> Recorded information
___

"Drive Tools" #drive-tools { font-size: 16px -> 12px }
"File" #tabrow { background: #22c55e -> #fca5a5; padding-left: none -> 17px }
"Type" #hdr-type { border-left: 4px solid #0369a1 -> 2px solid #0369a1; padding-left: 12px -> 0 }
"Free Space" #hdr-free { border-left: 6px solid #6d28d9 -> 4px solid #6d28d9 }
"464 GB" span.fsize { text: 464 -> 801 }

___

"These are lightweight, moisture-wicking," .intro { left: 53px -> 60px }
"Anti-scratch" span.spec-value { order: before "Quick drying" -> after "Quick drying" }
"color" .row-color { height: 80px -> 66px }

___

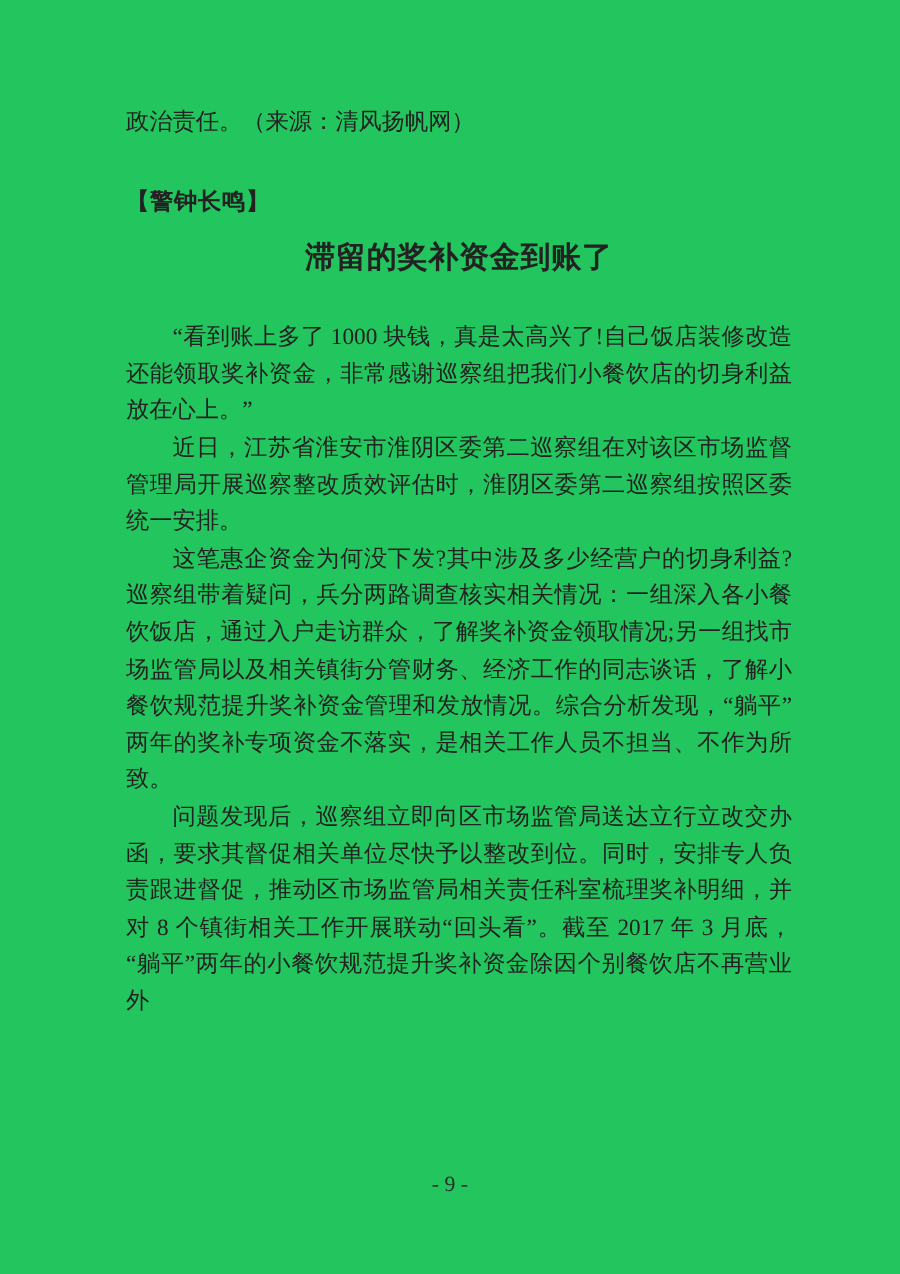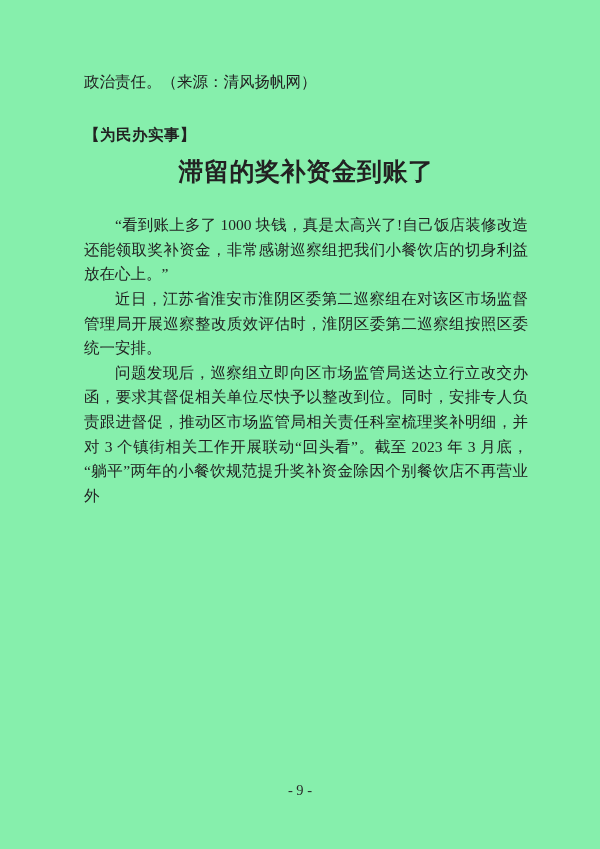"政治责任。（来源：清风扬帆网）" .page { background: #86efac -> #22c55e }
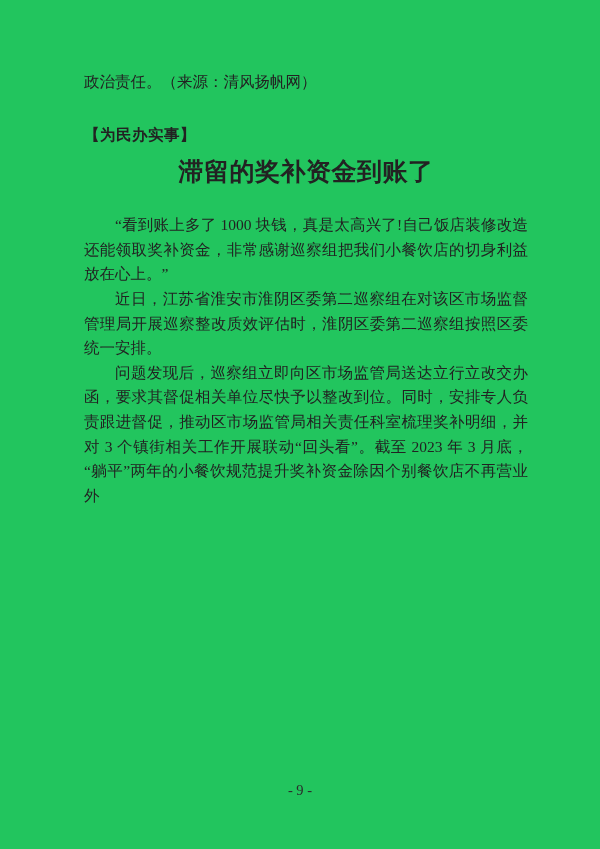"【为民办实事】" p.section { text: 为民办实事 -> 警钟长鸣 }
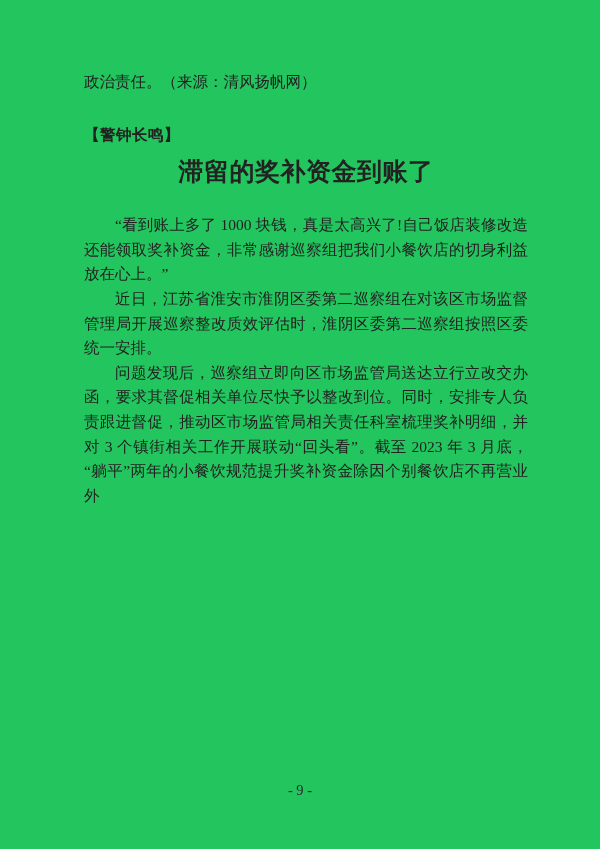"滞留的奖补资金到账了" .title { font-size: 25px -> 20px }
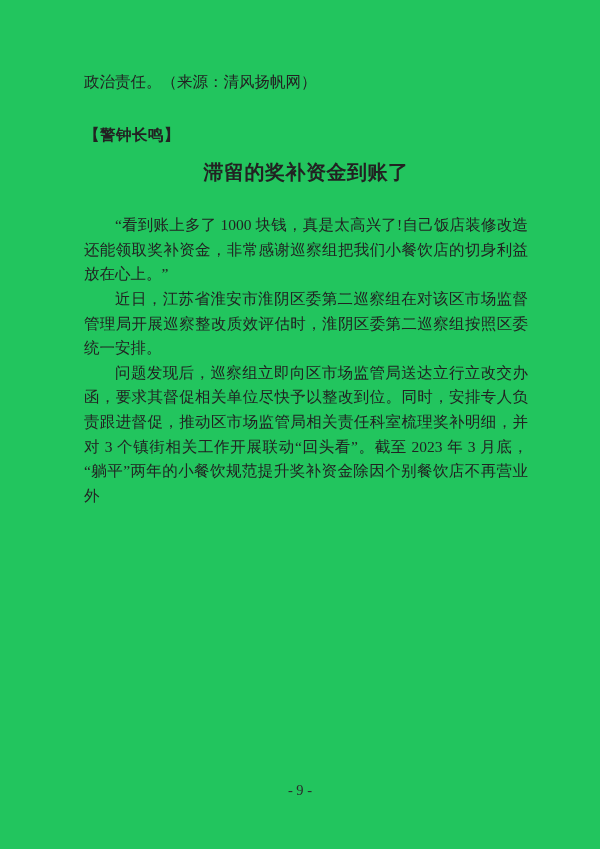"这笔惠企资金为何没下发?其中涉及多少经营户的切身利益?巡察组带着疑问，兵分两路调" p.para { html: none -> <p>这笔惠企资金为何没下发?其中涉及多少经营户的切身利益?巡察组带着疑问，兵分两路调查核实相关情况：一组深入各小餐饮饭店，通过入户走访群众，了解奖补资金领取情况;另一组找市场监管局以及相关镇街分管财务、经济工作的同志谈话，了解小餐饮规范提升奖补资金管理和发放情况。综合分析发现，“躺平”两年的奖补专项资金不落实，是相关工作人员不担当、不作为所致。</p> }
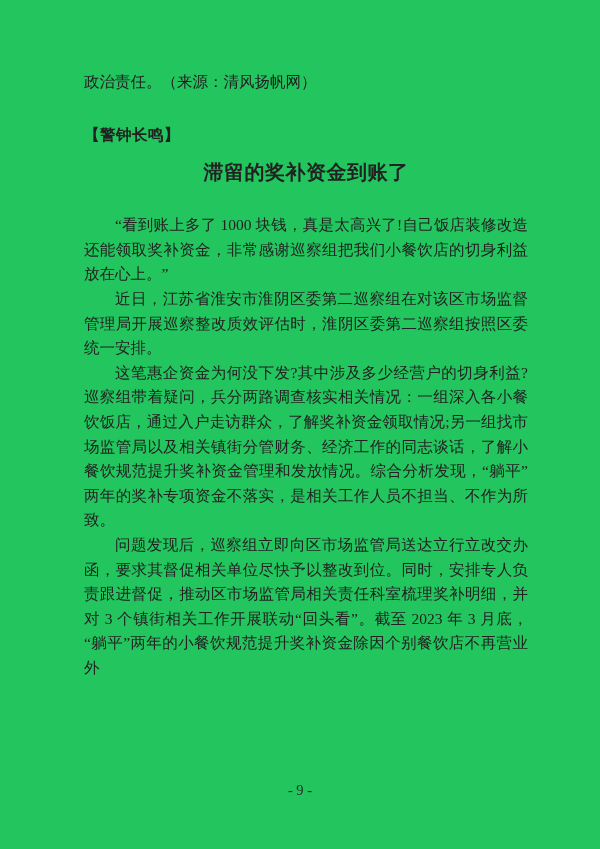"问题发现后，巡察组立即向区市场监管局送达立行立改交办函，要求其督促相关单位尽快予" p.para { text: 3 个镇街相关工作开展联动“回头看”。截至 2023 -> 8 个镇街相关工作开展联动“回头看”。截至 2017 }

___

> Task directions
For the listing above, print only the lines starting at the line containing "font-size: 16px ->" and ending at the line containing "text: 464 ->", exactly, both included.

> Exercise result
"Drive Tools" #drive-tools { font-size: 16px -> 12px }
"File" #tabrow { background: #22c55e -> #fca5a5; padding-left: none -> 17px }
"Type" #hdr-type { border-left: 4px solid #0369a1 -> 2px solid #0369a1; padding-left: 12px -> 0 }
"Free Space" #hdr-free { border-left: 6px solid #6d28d9 -> 4px solid #6d28d9 }
"464 GB" span.fsize { text: 464 -> 801 }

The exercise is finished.